Data supplied.
=== Section Start ===

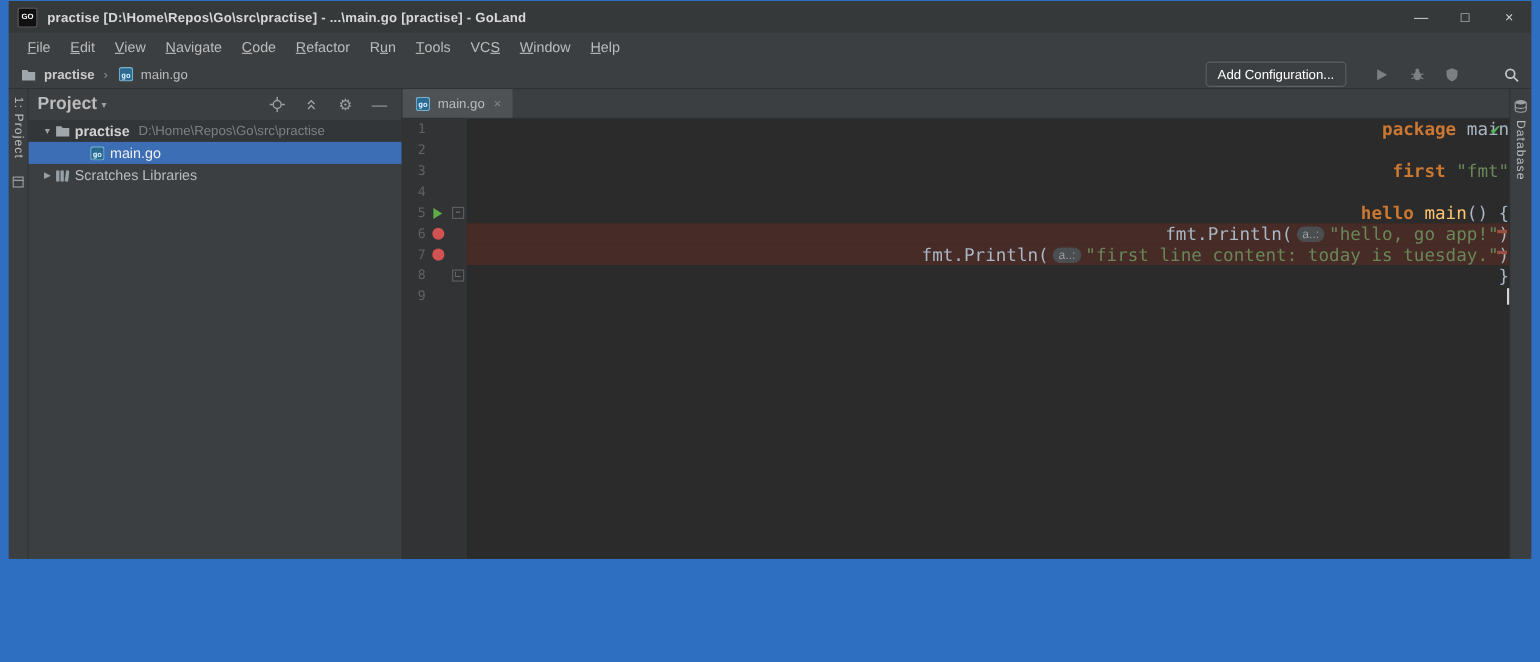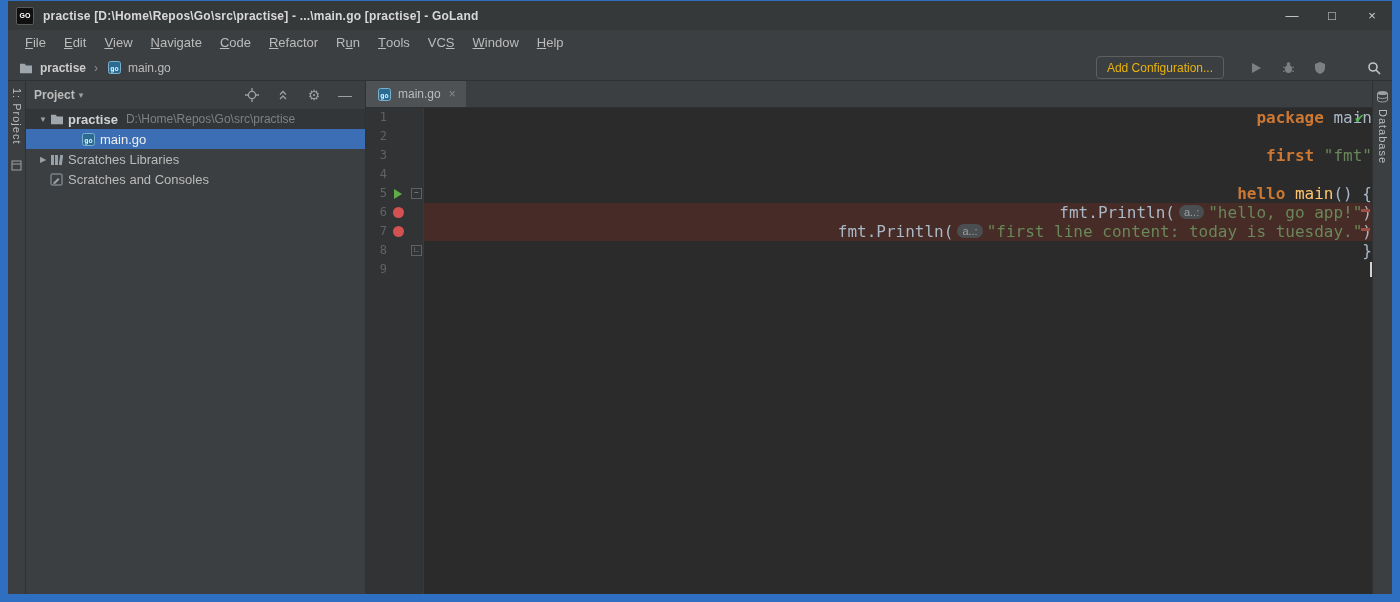"practise [D:\Home\Repos\Go\src\practise]" .app { height: 593px -> 507px }
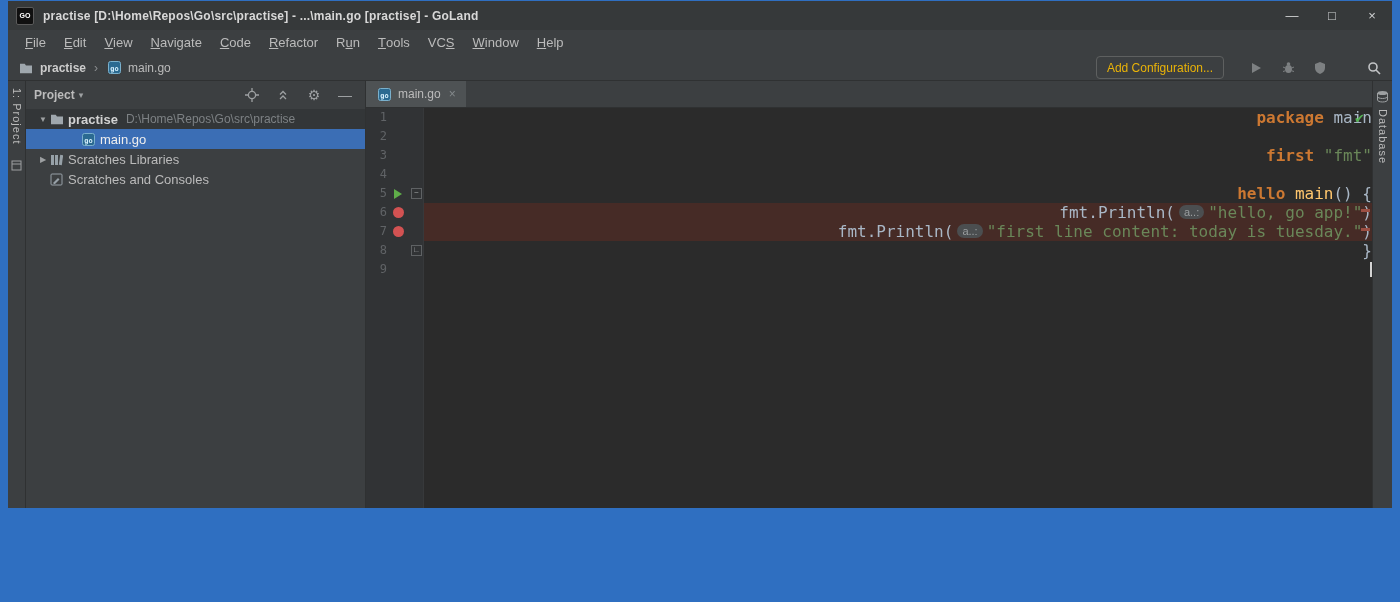"Add Configuration..." .add-config { color: #eab308 -> #ffffff }
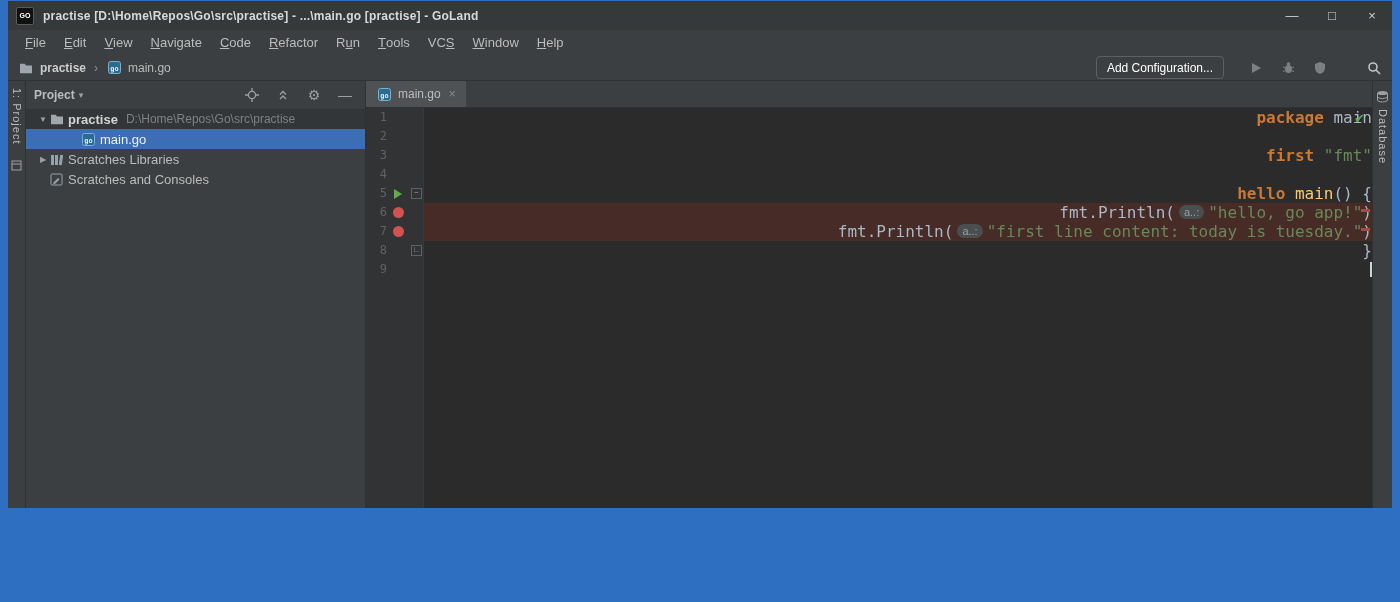"Project" .panel-title { font-size: 12px -> 16px }
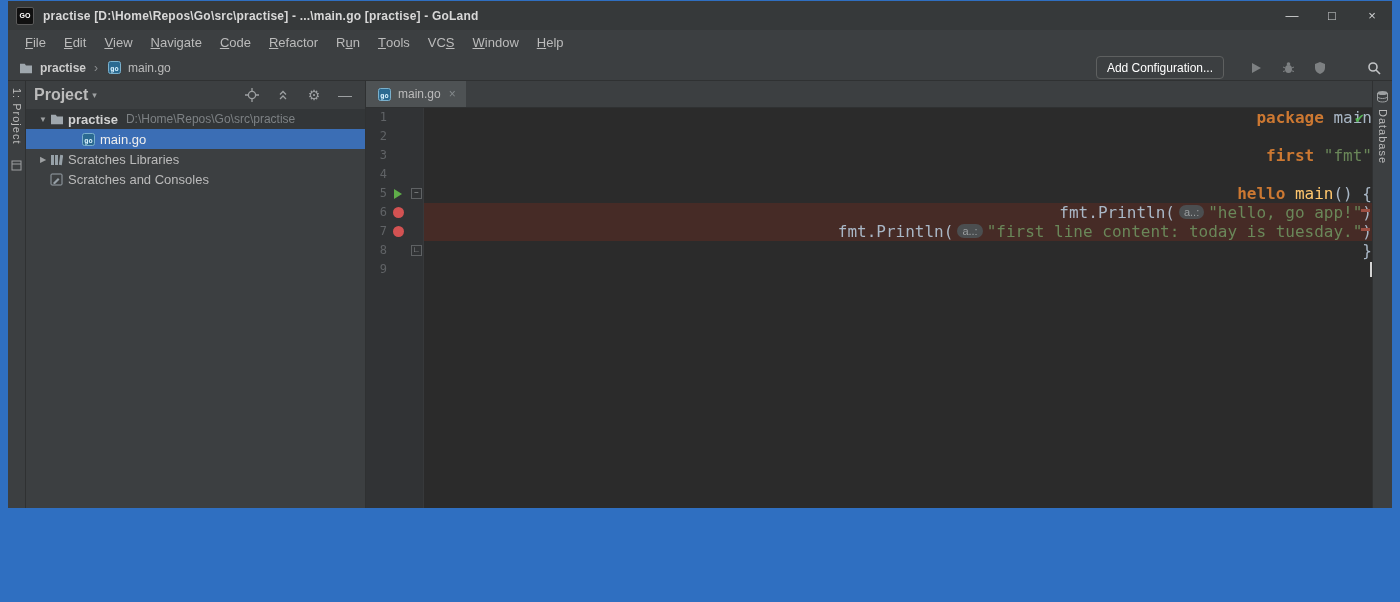"Scratches and Consoles" div.tree-row { html: <div> <span></span> <span> <svg> <rect></rect> <path></path> </svg> </span> <span>Scratches and Consoles</span> </div> -> none }
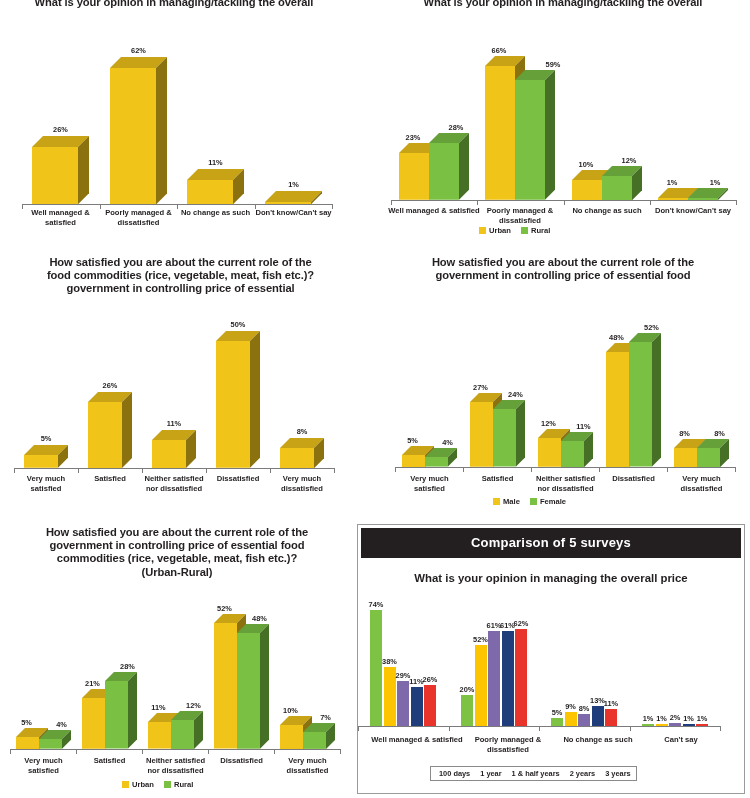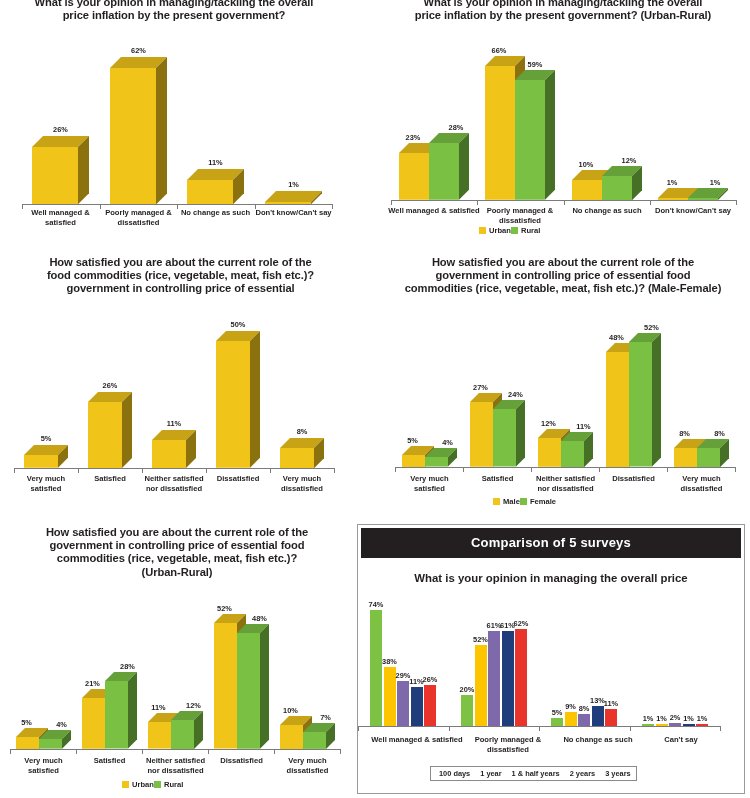"price inflation by the present government?" div { html: <div>price inflation by the present government?</div> -> none }
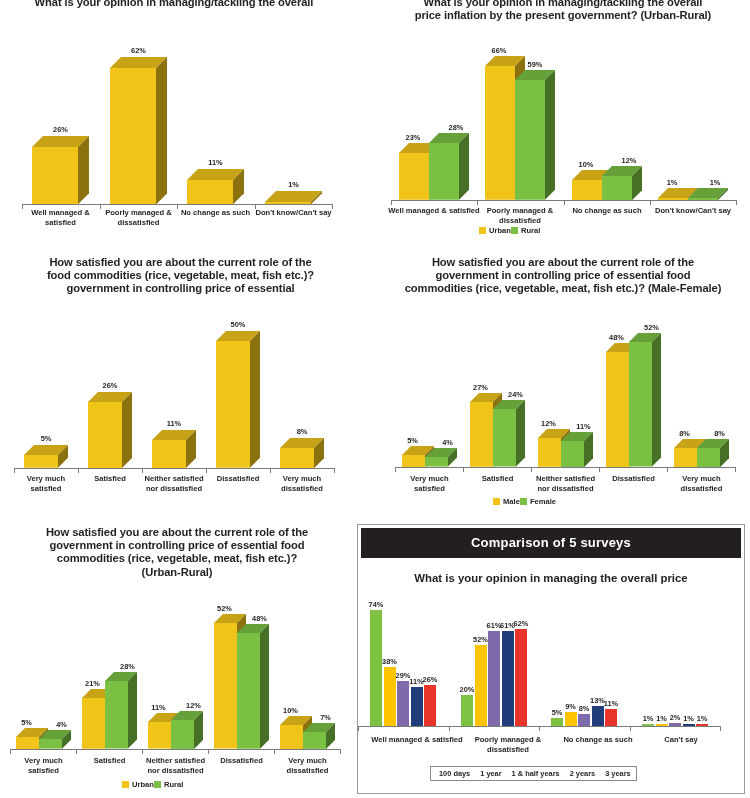"price inflation by the present" div { html: <div>price inflation by the present government? (Urban-Rural)</div> -> none }
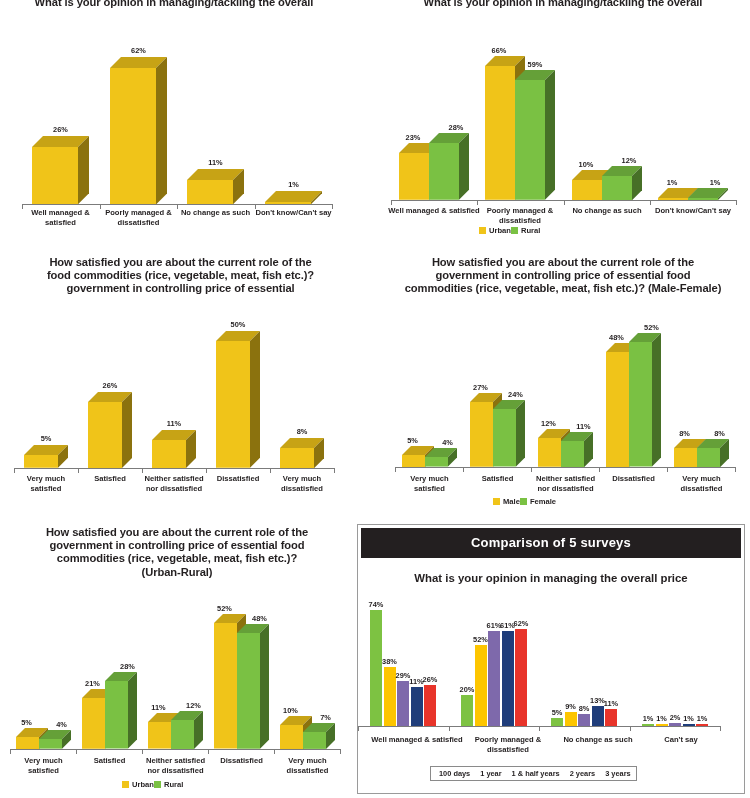"59%" div.vlabel { left: 144px -> 162px }
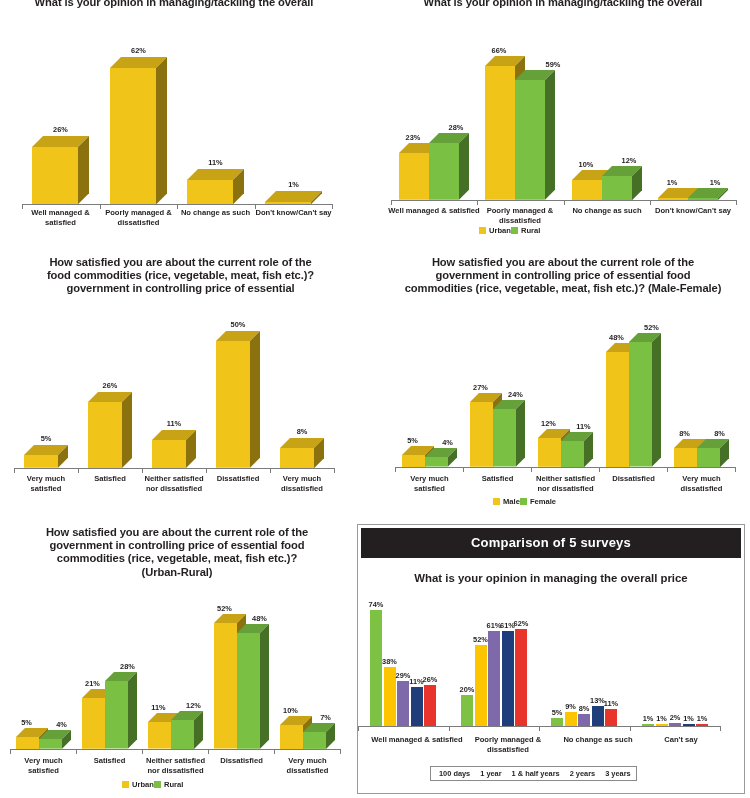"Urban" .legend { gap: 0 -> 10px }
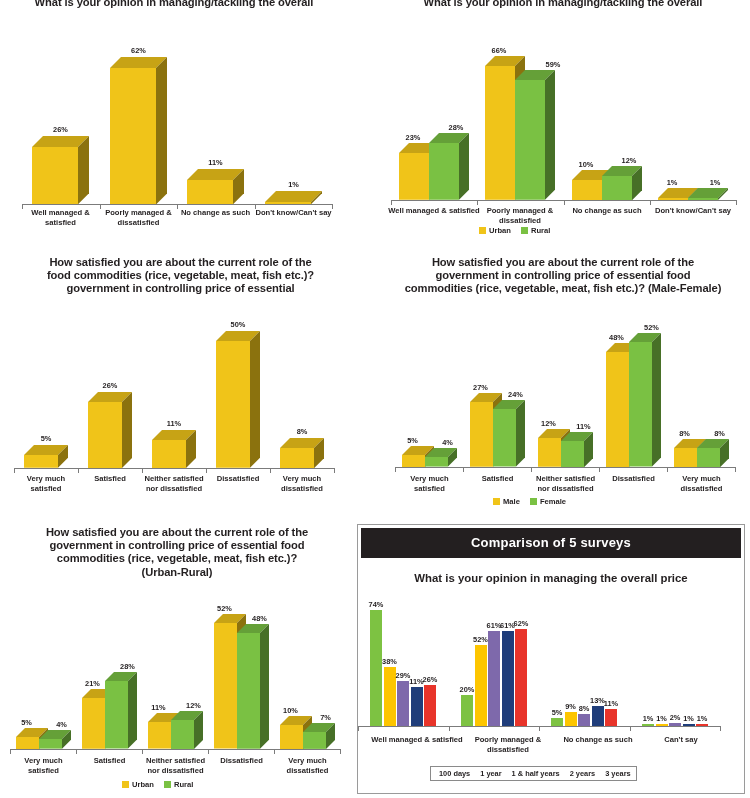"commodities (rice, vegetable, meat, fish etc.)? (Male-Female)" div { html: <div>commodities (rice, vegetable, meat, fish etc.)? (Male-Female)</div> -> none }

=== Section End ===

Work to be completed.
Word for word, repeat only the lines from the line containing "gap: 0 -> 10px" through the end of the data, without any pictures.

Completed task.
"Urban" .legend { gap: 0 -> 10px }
"commodities (rice, vegetable, meat, fish etc.)? (Male-Female)" div { html: <div>commodities (rice, vegetable, meat, fish etc.)? (Male-Female)</div> -> none }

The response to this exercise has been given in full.